Liberty of London, Great Marlborough St, London

Liberty of London go bananas with these funky, country life inspired windows. Back walls are painted sky blue, and hay stacks stand as props to a mix of denim, flower prints and girly pinks that are seeing on the mannequins. I’m loving the fruity props and mishmash of the fashions.

Windows to Celebrate The Royal Wedding

Various, London

It has been 30 years since the last royal wedding in England, so it is definitely a unique event. Prince William and Kate Middleton are to marry tomorrow, and here in London it really shows. There is bunting everywhere from streets to front doors of homes and people dressed in blue, red and white.  

The wedding offers a welcome commercial opportunity to shops pushing their home wears, fashions and souvenirs. It is also a celebration of all things British.

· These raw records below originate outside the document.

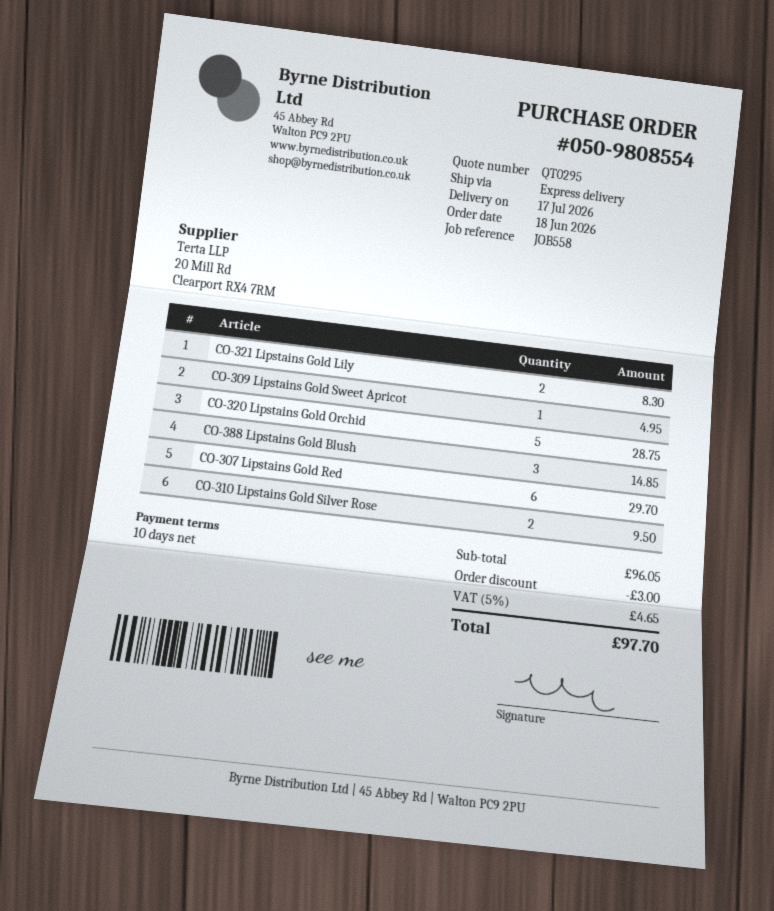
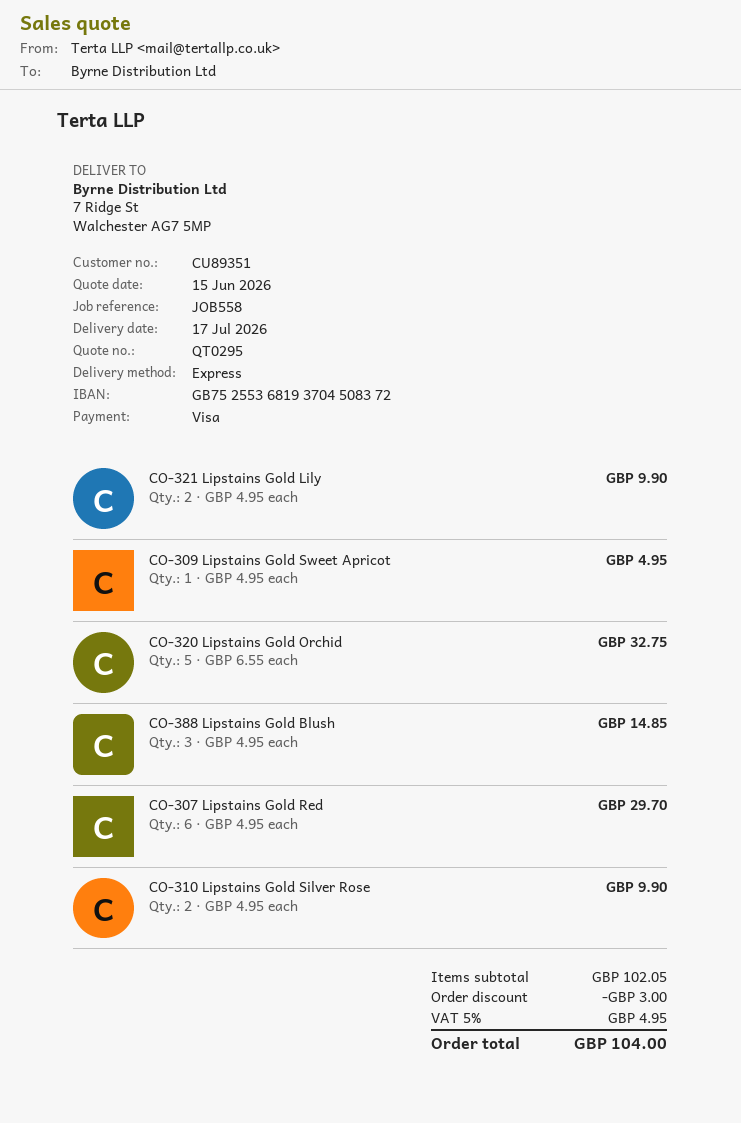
CO-321 Lipstains Gold Lily: 2 for 8.30 -> 2 for 9.90
CO-320 Lipstains Gold Orchid: 5 for 28.75 -> 5 for 32.75
CO-310 Lipstains Gold Silver Rose: 2 for 9.50 -> 2 for 9.90
subtotal: 96.05 -> 102.05
tax: 5% = 4.65 -> 5% = 4.95
total: 97.70 -> 104.00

Most windows featured here will have Union Jack flags in them one way or another.

Liberty of London and the classic Mini.

John Lewis, Oxford Street prepared its customers for the perfect summer party.

Bentalls, Kingston based its windows around typically British themes such as the street party and the summer festival.

Bhs, Oxford Street take this event as a great opportunity to promote their affordable wedding dresses.

A whole lot of bunting at Accesorize.


TopShop and a Union Jack blouse.

Warehouse (top) and River Island both cater for fashion conscious street parties.

Clean Lines for Spring at Liberty

Liberty of London, Great Marlborough Street, London

Liberty are in the mood for spring as they revealed their Spring/Summer women’s fashion windows. As they say: “Out with winters heavy layers and in with the clean and minimalistic silhouettes of spring.” It features designers such as Acne and Givenchy. Crochet masks make the styling of the mannequins stand out. Colours are kept simple; reds, tan, beige and black. The clean lines as well as the colours of the fashions repeat themselves in the backdrops as wooden panels, curtains or coloured inserts. I like the colours very much and the windows give me a sophisticated 70s feel.

There is a great harmony in this composition of the mannequin and her clothing together with horizontal and vertical lines of the background.

I like the way the mannequin’s pose is in contrast with the diagonal lines of the background panels.

Wonderfully Wild Christmas at Liberty

Liberty of London, Great Marlborough St, London

It is the time for my first Christmas post. Liberty’s christmas scheme centres around wildlife and celebrates the nature. The mood is magical yet quite dark.  It is calming to see something inspired by nature at the most commercial time in retail. What is interesting is that the scheme is not wintery at all.

The back walls are covered with blue, green and other earthy coloured glitter material. It is not apparent in the photos but colourful fairy lights are placed on the ceiling. Frogs, caterpillars and butterflies run free… I love the mannequins’ styling. Some of the windows happen in a forest and some are water scenes. The merchandise is a mix of fashion, home wares and other gifts.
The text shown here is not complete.